There was a lot of turmoil before 1950. There was hyperinflation in Germany, Japan, China, and probably a few other places. Also, both Britain and France devalued their currencies before 1950. Since this was still a time of European empire, a lot of countries that were part of the British Empire (southern Africa, India) or the French Empire (northern and western Africa, Indochina), also devalued.
After 1950, things settle down a lot. This was the Bretton Woods period, when most countries had a currency peg with the dollar (which was in turn pegged to gold at $35/oz.). Nevertheless, there were a few devaluations, as you can see. These tended to be one-time “step” devaluations, not a continuous decline of a floating currency.
In 1971, we see a lot of currencies rise vs. the dollar. The dollar left its gold peg in 1971 and was devalued.
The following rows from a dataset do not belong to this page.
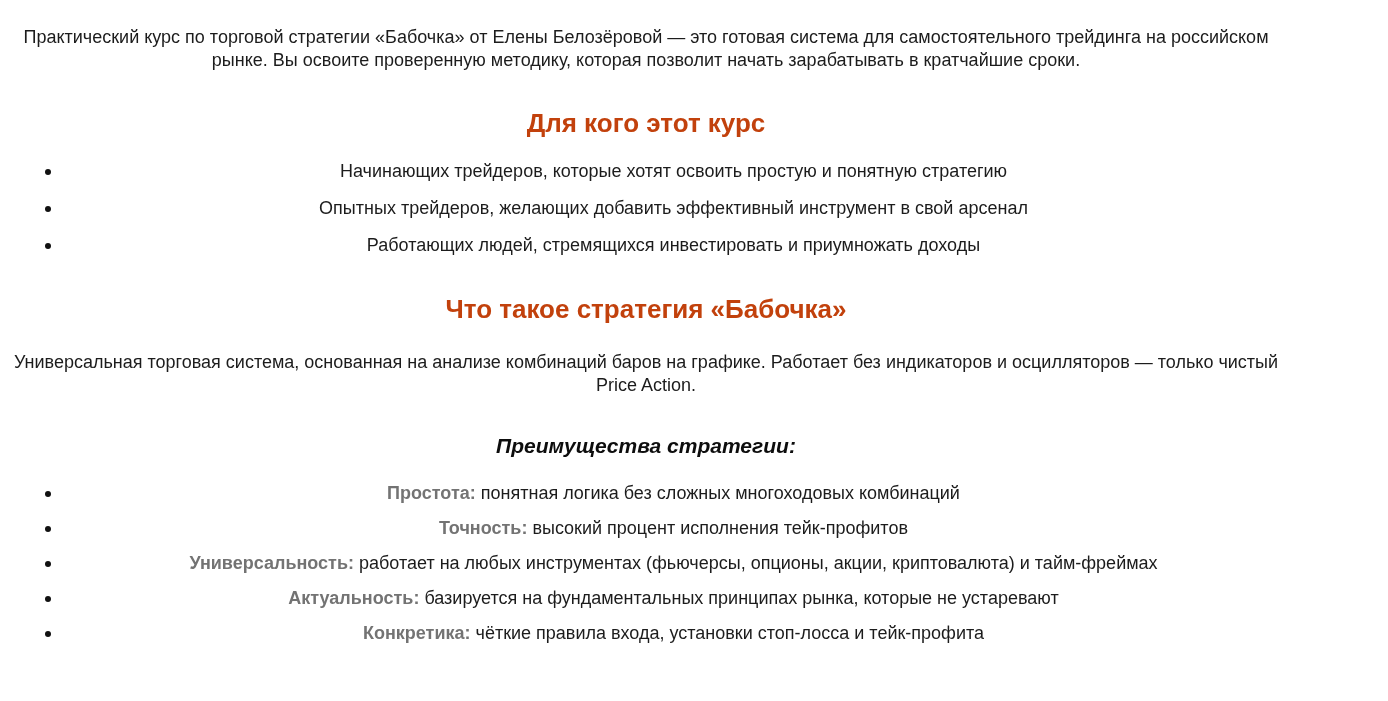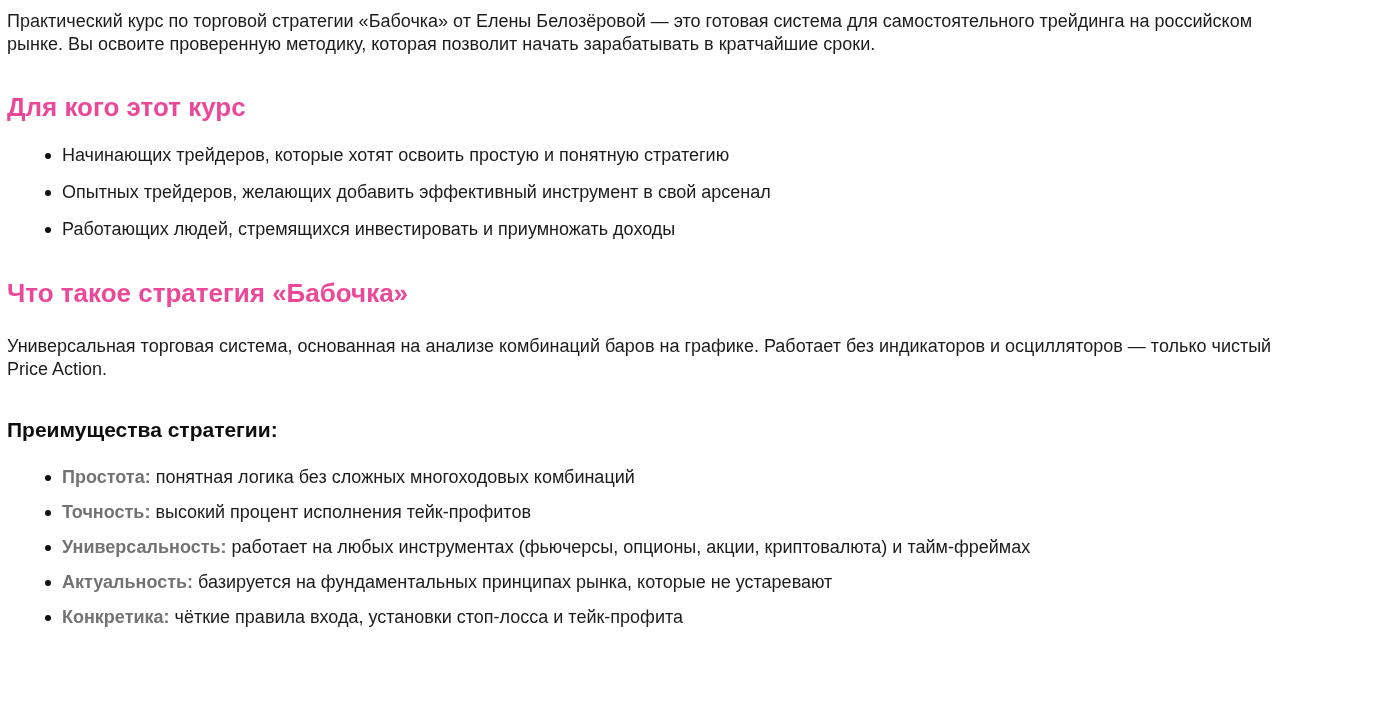--- a/index.html
+++ b/index.html
@@ -8,36 +8,37 @@
       background: #ffffff;
     }
     body {
       width: 1388px;
       height: 701px;
       overflow: hidden;
       font-family: "Liberation Sans", "DejaVu Sans", sans-serif;
       color: #1a1a1a;
     }
     .page {
-      padding: 8px 7px 0 7px;
+      padding: 24px 7px 0 7px;
       box-sizing: border-box;
       width: 1292px;
+      text-align: center;
     }
     p.body-text {
       font-size: 18px;
       line-height: 23px;
       margin: 0;
       color: #1c1c1c;
     }
     h2.section-title {
       font-size: 26px;
       font-weight: 700;
       line-height: 30px;
       margin: 0;
-      color: #ec4899;
+      color: #c2410c;
     }
     h3.sub-title {
       font-size: 21px;
       font-weight: 700;
       line-height: 26px;
       margin: 0;
       color: #0d0d0d;
     }
     ul.bullets {
       list-style: none;
@@ -63,21 +64,21 @@
     ul.bullets li .term {
       font-weight: 700;
       color: #737373;
     }
     #intro { margin-top: 2px; }
     #audience-title { margin-top: 36px; }
     #audience-list { margin-top: 22px; }
     #audience-list li + li { margin-top: 14px; }
     #strategy-title { margin-top: 37px; }
     #strategy-desc { margin-top: 27px; }
-    #advantages-title { margin-top: 36px; }
+    #advantages-title { margin-top: 36px; font-style: italic; }
     #advantages-list { margin-top: 23px; }
     #advantages-list li + li { margin-top: 12px; }
   </style>
 </head>
 <body>
 
 <div class="page">
 
   <p class="body-text" id="intro">Практический курс по торговой стратегии «Бабочка» от Елены Белозёровой — это готовая система для самостоятельного трейдинга на российском рынке. Вы освоите проверенную методику, которая позволит начать зарабатывать в кратчайшие сроки.</p>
In the 1980s, there are a lot of currency difficulties worldwide, particularly in Latin America.
In the 1990s, there is a lot of currency decline in the former Soviet states, plus the Asian crisis of 1997-98.
Beginning in 2000, declines vs. the dollar become less common, as the dollar itself was losing value during this time (vs. gold), so other currencies tended to do well vs. the dollar.
Despite the supposed “fall in the dollar price of gold” (implied rising dollar) beginning in late 2011 and especially continuing in 2013, other countries’ currencies did not fall vs. the dollar.
But, most of all, we see just how many currency crises there have been, throughout the world, especially after 1971. Endless hardship and chaos.